/dps-1

Reproducing Delay scheduling: a simple technique for achieving locality and fairness in cluster scheduling.

Primary LanguageShell

Distributed Data Processing Systems, assignment 1: reproducibility study

by András Schmelczer & Leonardo Pohl

Leiden University, 2021

Reproducing the reproducibility study on DAS-5

Install

module load python/3.6.0
python3 -m venv --copies .env   
pip install -r requirements.txt

Run

./start.sh

Wait until the master node has started. Will run for a while, on KeyboardInterrupt it cleans up.

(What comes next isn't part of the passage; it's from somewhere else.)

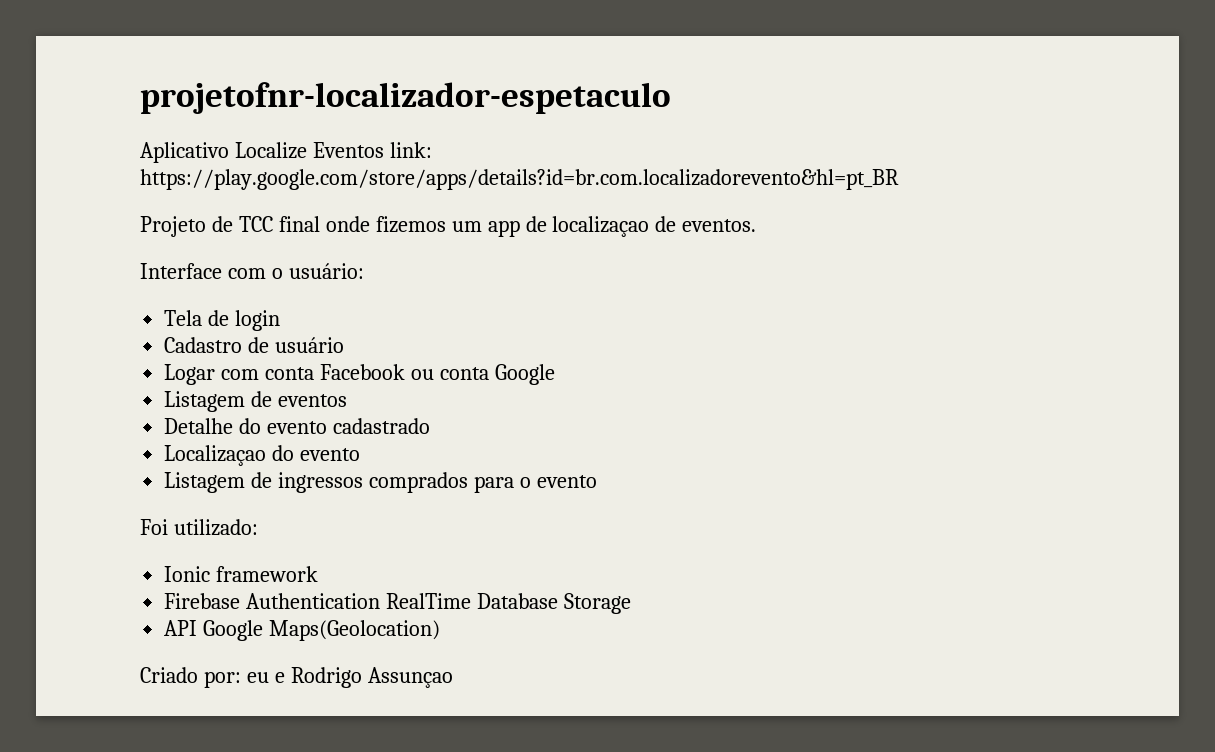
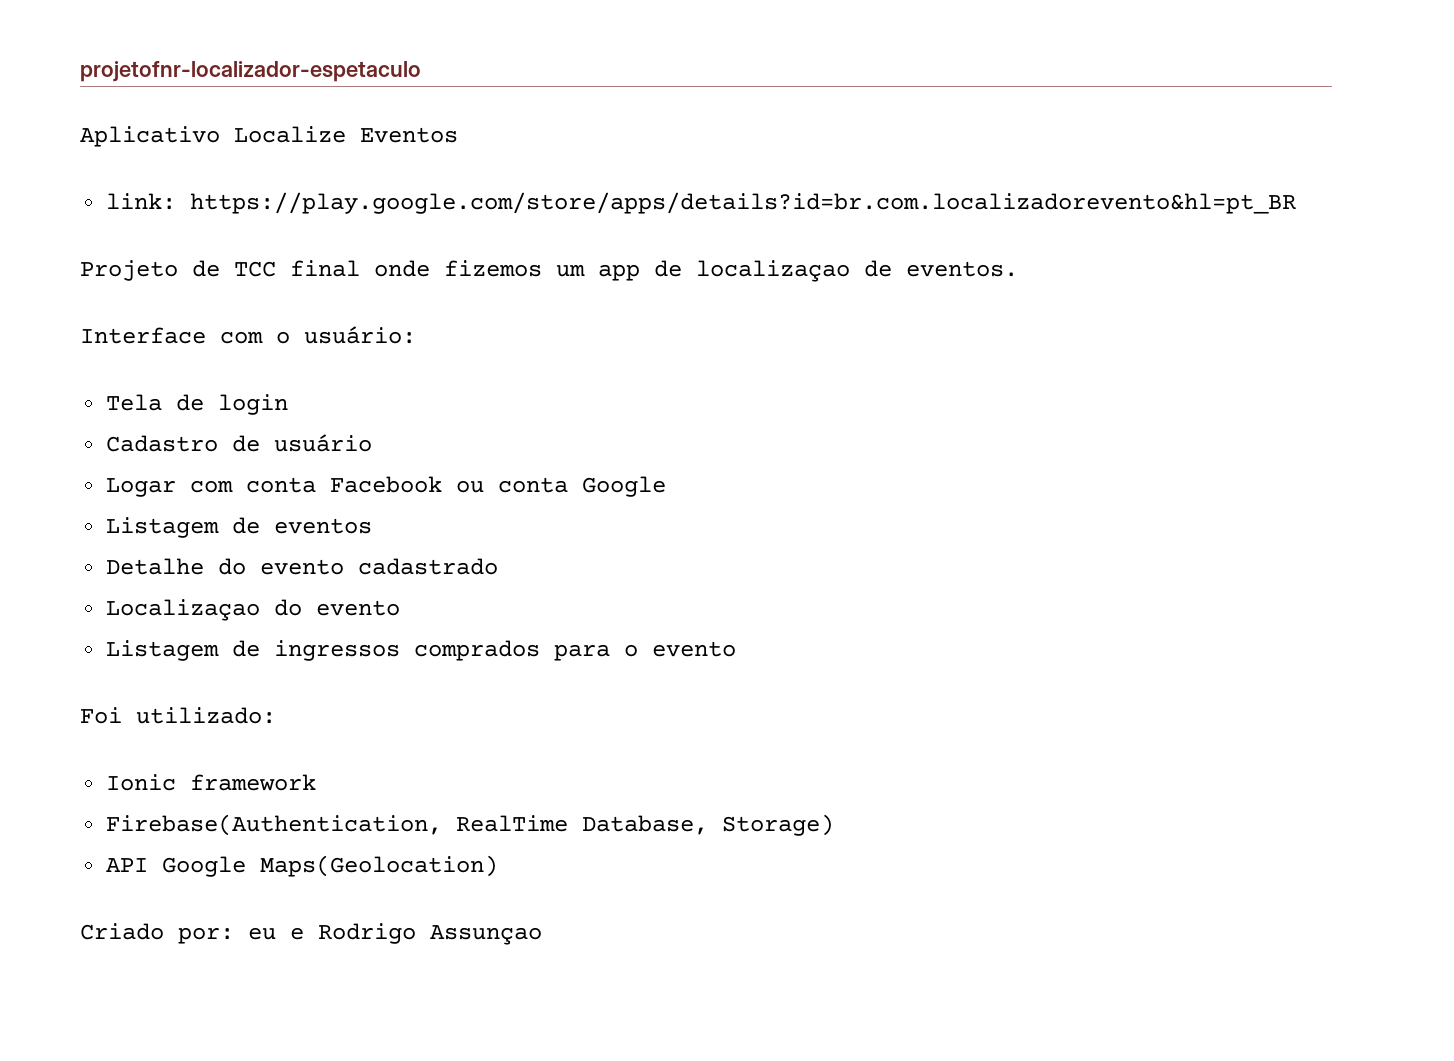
(384, 150) none -> (458, 135) //
[164,593,631,614] Firebase Authentication RealTime Database Storage -> [106,814,835,836] Firebase(Authentication, RealTime Database, Storage)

In a separate terminal, run:

python3 run_experiment.py
python3 process_experiment.py
python3 chart_experiment_1.py
python3 chart_experiment_2.py

Results

Figure 1

charts

CDFs of running times of jobs in various bin ranges in the IO-heavy workload. Fair sharing greatly improves performance for small jobs, at the cost of slowing the largest jobs. Delay scheduling further improves performance, especially for medium-sized jobs.

Figure 2

charts

Average speedup of delay scheduling over naive fair sharing for jobs in each bin in the IO-heavy workload. The black lines show standard deviations.

Figure 3

charts

Average speedup of delay scheduling over FIFO scheduling sharing for jobs in each bin in the IO-heavy workload. The black lines show standard deviations.